A prisão preventiva do ex-CEO da Hurb, João Ricardo Rangel Mendes, foi decretada devido ao evidente risco à ordem pública e à aplicação da lei penal, conforme decisão do juiz André Felipe Veras de Oliveira, da 32ª Vara Criminal do Rio de Janeiro.

O pedido de prisão foi feito pelo Ministério Público do Rio de Janeiro após o descumprimento das medidas cautelares impostas pela Justiça. Rangel foi preso no Aeroporto Regional de Jericoacoara, no Ceará, portando documento falso e com a tornozeleira eletrônica descarregada, o que levou à decisão da Justiça.

As medidas cautelares foram impostas anteriormente devido ao envolvimento de Rangel em crimes de furto qualificado e adulteração de identificação de veículo. A defesa do ex-CEO alegou que ele não descumpriu as cautelares, mas o juiz considerou as violações de monitoramento, conforme relatório da SEAP, como motivo para a prisão.

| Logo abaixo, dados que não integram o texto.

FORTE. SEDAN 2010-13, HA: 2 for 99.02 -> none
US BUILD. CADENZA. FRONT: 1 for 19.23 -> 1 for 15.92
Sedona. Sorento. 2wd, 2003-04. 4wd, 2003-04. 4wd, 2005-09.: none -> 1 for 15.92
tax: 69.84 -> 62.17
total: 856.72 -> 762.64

Pedido do Ministério Público

O Ministério Público do Rio de Janeiro solicitou a prisão preventiva do ex-CEO da Hurb, João Ricardo Rangel Mendes, devido ao descumprimento das medidas cautelares impostas pela Justiça. O pedido foi feito após a prisão de Rangel no Aeroporto Regional de Jericoacoara, no Ceará, portando documento falso e com a tornozeleira eletrônica descarregada.

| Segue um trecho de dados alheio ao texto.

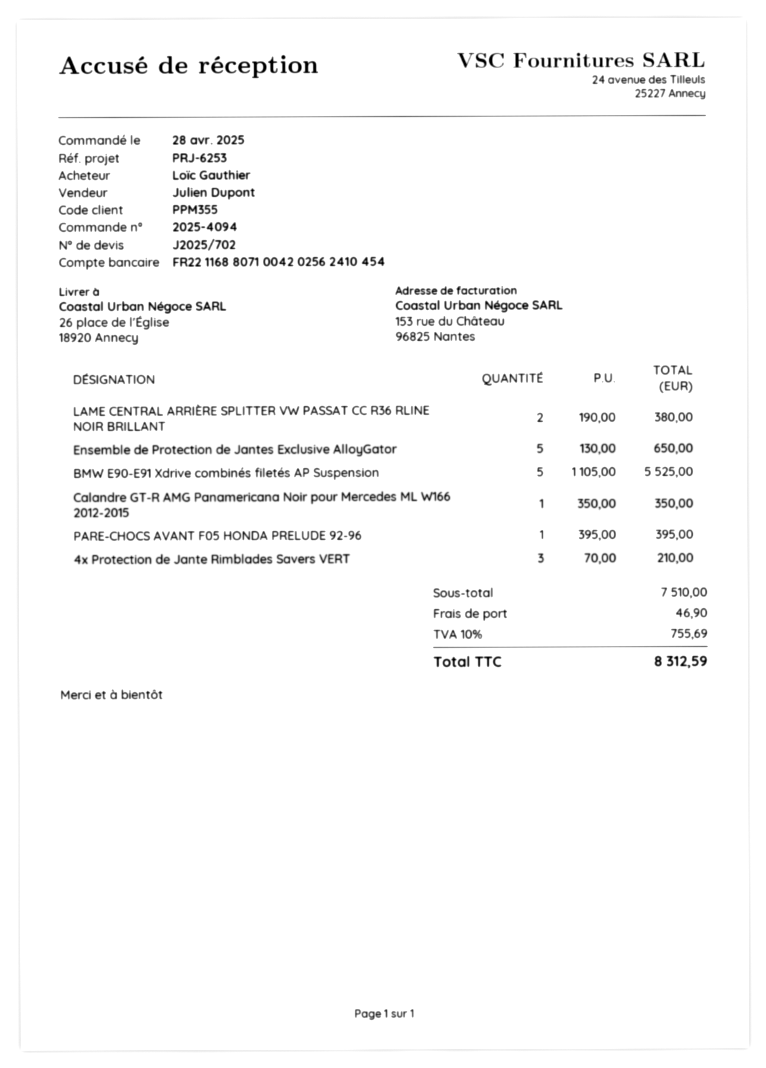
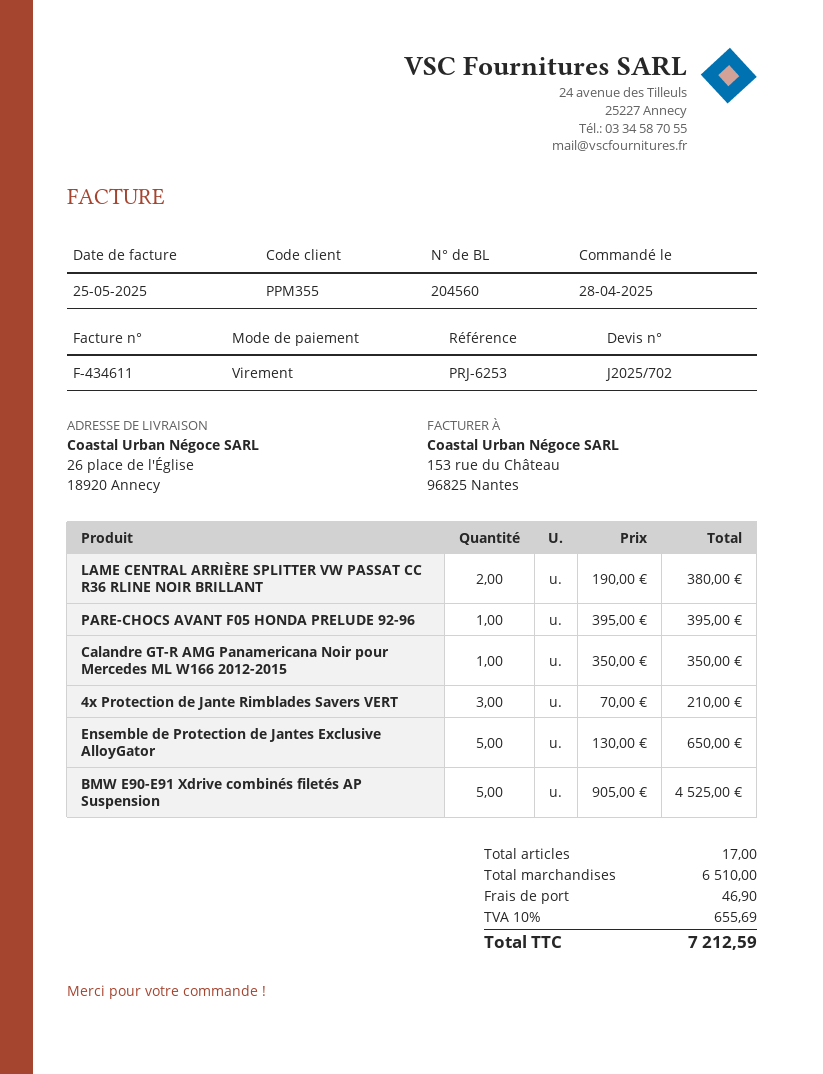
BMW E90-E91 Xdrive combinés filetés AP Suspension: 5 x 1105.00 = 5525.00 -> 5 x 905.00 = 4525.00
subtotal: 7510.00 -> 6510.00
tax: 10% = 755.69 -> 10% = 655.69
total: 8312.59 -> 7212.59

As medidas cautelares foram estabelecidas em decorrência da prisão de Rangel por furto de obras de arte e outros objetos de um hotel e de um escritório de arquitetura. O Ministério Público denunciou o empresário pelos crimes de furto qualificado e adulteração de identificação de veículo, em maio de 2025.

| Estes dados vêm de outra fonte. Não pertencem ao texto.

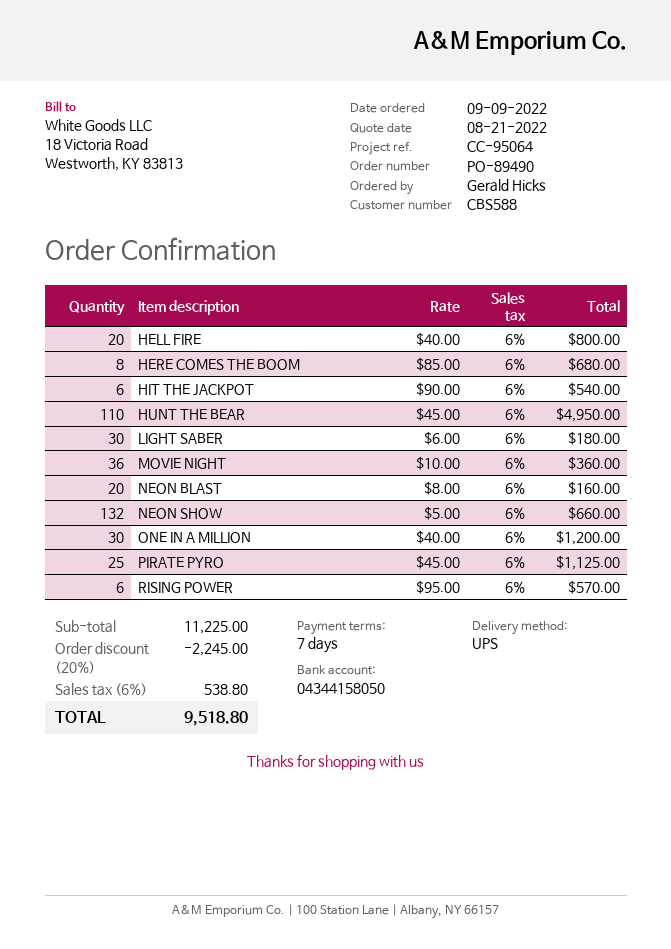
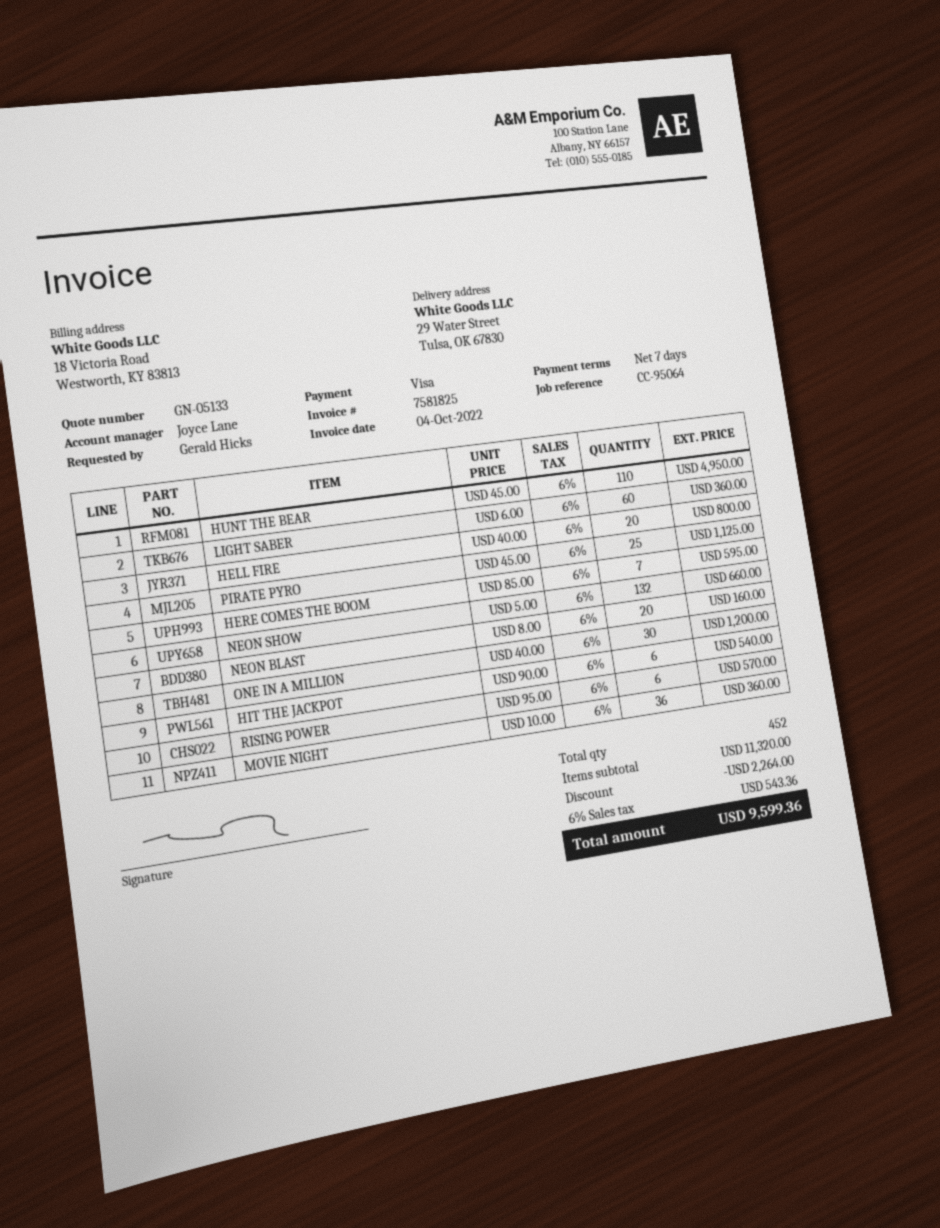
HERE COMES THE BOOM: 8 x 85.00 = 680.00 -> 7 x 85.00 = 595.00
LIGHT SABER: 30 x 6.00 = 180.00 -> 60 x 6.00 = 360.00
subtotal: 11225.00 -> 11320.00
discount: 2245.00 -> 2264.00
tax: 6% = 538.80 -> 6% = 543.36
total: 9518.80 -> 9599.36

A defesa do ex-CEO argumentou que Rangel não descumpriu as cautelares, alegando que não ficou mais de 30 dias longe do Rio sem avisar, como determinado pela Justiça. Também afirmaram que não havia provas de que a tornozeleira eletrônica estava desligada intencionalmente. No entanto, o juiz responsável pelo caso ressaltou que houve violações reiteradas de monitoramento, conforme relatado pela Secretaria de Administração Penitenciária.

Defesa do ex-CEO

A defesa do ex-CEO da Hurb, João Ricardo Rangel Mendes, feita pelo advogado Vicente Donnici, alegou que o réu não descumpriu as medidas cautelares impostas pela Justiça. Segundo Donnici, Mendes não ficou mais de 30 dias longe do Rio sem avisar, como determinado, e viajou ao Ceará em 29 de dezembro, dentro do prazo estabelecido.

Além disso, a defesa argumentou que não há provas concretas de que a tornozeleira eletrônica de Mendes estivesse realmente desligada. Caso isso tenha ocorrido, alegam que não foi intencional. No entanto, o juiz André Felipe Veras destacou que o relatório de monitoramento da SEAP apontou reiteradas violações de monitoramento por parte do réu.

Diante dessa situação, o magistrado expediu o mandado de prisão e determinou o encaminhamento de Rangel para o Rio de Janeiro. A defesa continua alegando a inocência do ex-CEO e alegando que as medidas cautelares foram cumpridas conforme estabelecido pela Justiça.